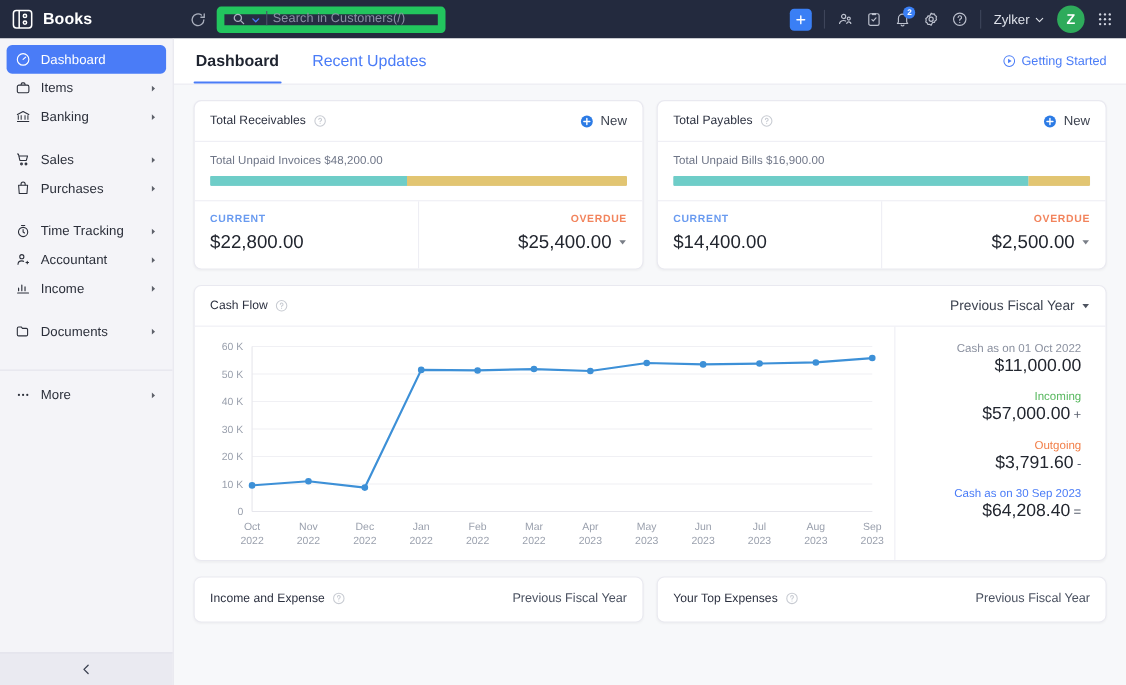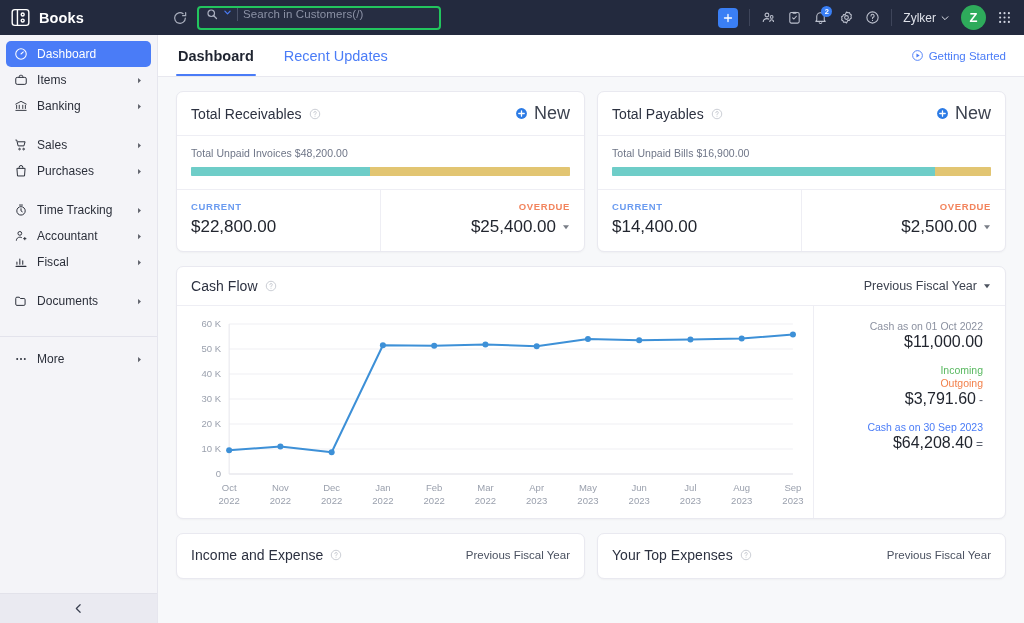--- a/index.html
+++ b/index.html
@@ -22,8 +22,8 @@
   .topbar-mid { display: flex; align-items: center; gap: 9px; padding-left: 14px; }
   .refresh-icon { width: 16px; height: 16px; opacity: .82; cursor: pointer; }
   .searchbox {
-    display: flex; align-items: flex-start; width: 244px; height: 24px;
-    border: 2px solid #22c55e; border-radius: 4px; background: #262d42;
+    display: flex; align-items: flex-end; width: 208px; height: 24px;
+    border: 7px solid #22c55e; border-radius: 4px; background: #262d42;
     padding: 0 7px; gap: 5px;
   }
   .search-glass { width: 12px; height: 12px; opacity: .85; }

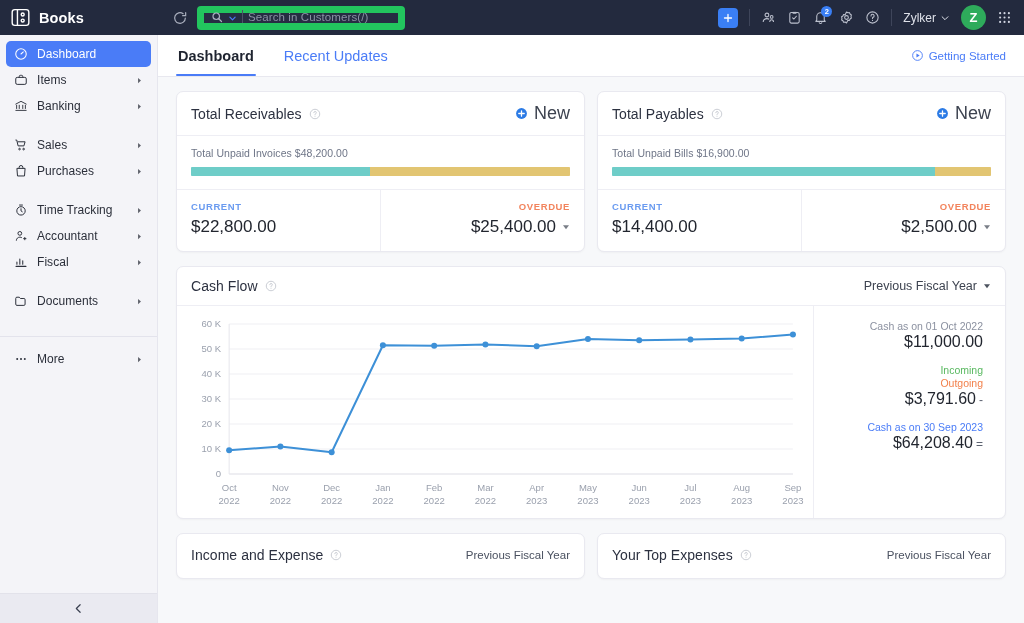--- a/index.html
+++ b/index.html
@@ -110,7 +110,7 @@
     display: flex; align-items: center; padding: 11px 14px;
     border-bottom: 1px solid #eeeef4;
   }
-  .card-title { font-size: 14px; color: #2c3140; letter-spacing: .05px; }
+  .card-title { font-size: 11px; color: #2c3140; letter-spacing: .05px; }
   .q-ico { width: 12px; height: 12px; margin-left: 7px; opacity: .55; cursor: pointer; }
   .new-btn {
     margin-left: auto; display: flex; align-items: center; gap: 6px;

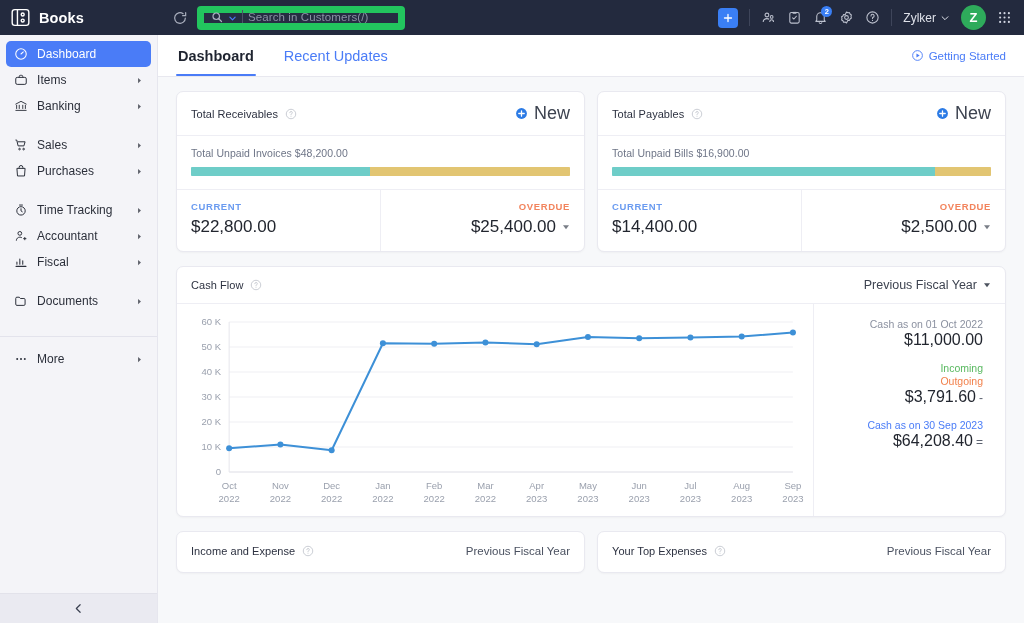--- a/index.html
+++ b/index.html
@@ -114,7 +114,7 @@
   .q-ico { width: 12px; height: 12px; margin-left: 7px; opacity: .55; cursor: pointer; }
   .new-btn {
     margin-left: auto; display: flex; align-items: center; gap: 6px;
-    color: #3d4350; font-size: 18px; cursor: pointer;
+    color: #3d4350; font-size: 12px; cursor: pointer;
   }
   .plus-circle { width: 13px; height: 13px; }
 

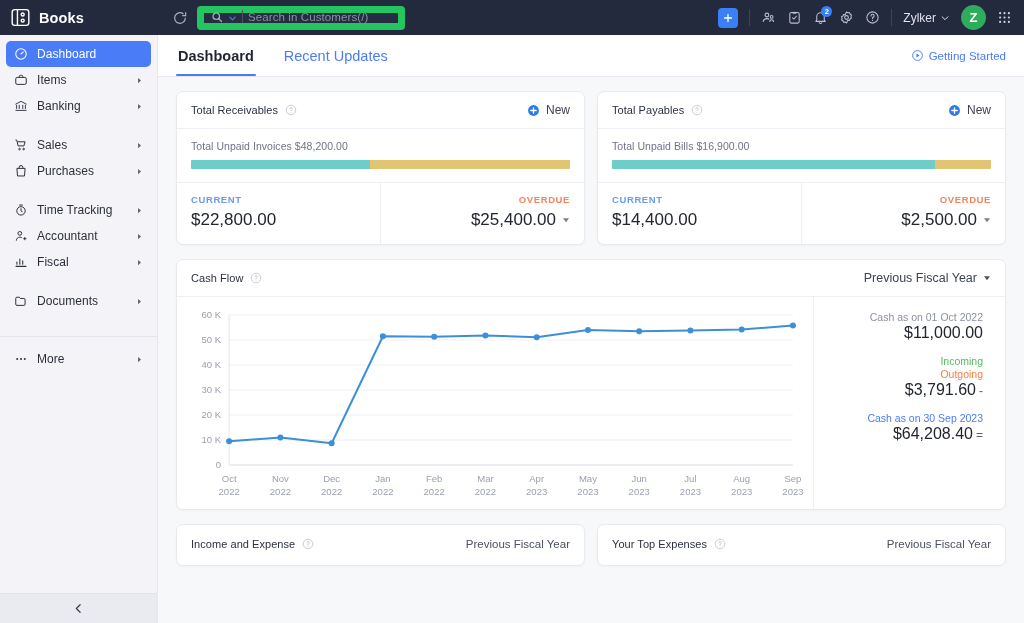--- a/index.html
+++ b/index.html
@@ -396,7 +396,7 @@
               <path d="M5 16v-4M10 16V7M15 16v-6M3.5 19.5h17"></path>
             </svg>
           </span>
-          <span class="s-label">Fiscal</span>
+          <span class="s-label">Income</span>
           <span class="s-arrow">
             <svg viewBox="0 0 12 12" width="7" height="9" fill="#2b2f3a">
                 <path d="M3.5 1.5l5 4.5-5 4.5z"></path>

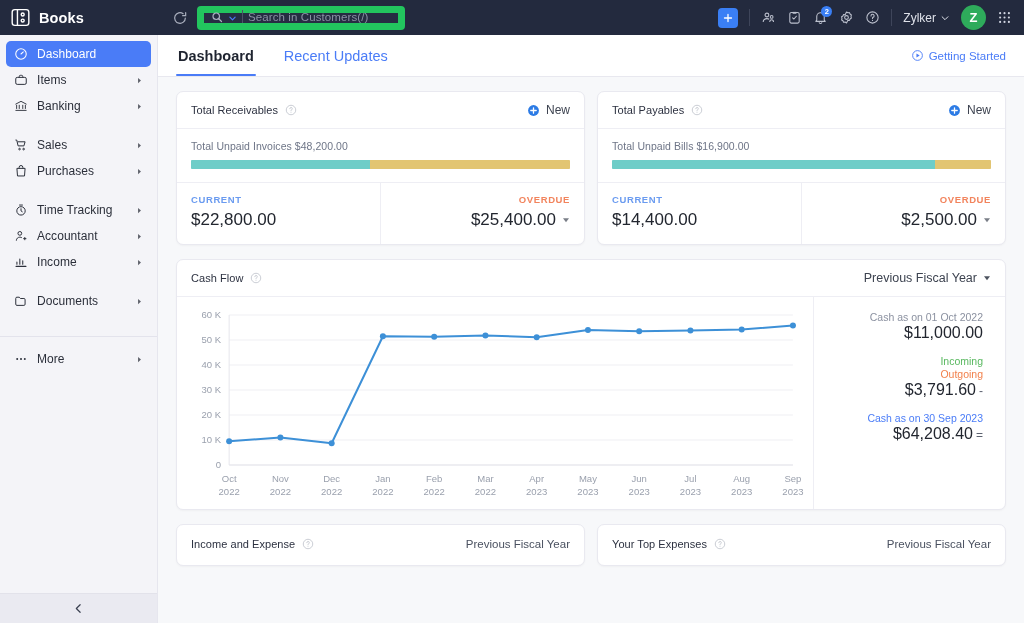--- a/index.html
+++ b/index.html
@@ -652,6 +652,9 @@
               <div class="cf-v">$11,000.00</div>
 
               <div class="cf-k green">Incoming</div>
+              <div class="cf-v">
+                <span>$57,000.00</span><span class="sign">+</span>
+              </div>
 
               <div class="cf-k orange">Outgoing</div>
               <div class="cf-v">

•••

§ **Task item**
Please filter the listing down to lines that include the word "label".

§ **Output for this task**
-          <span class="s-label">Fiscal</span>
+          <span class="s-label">Income</span>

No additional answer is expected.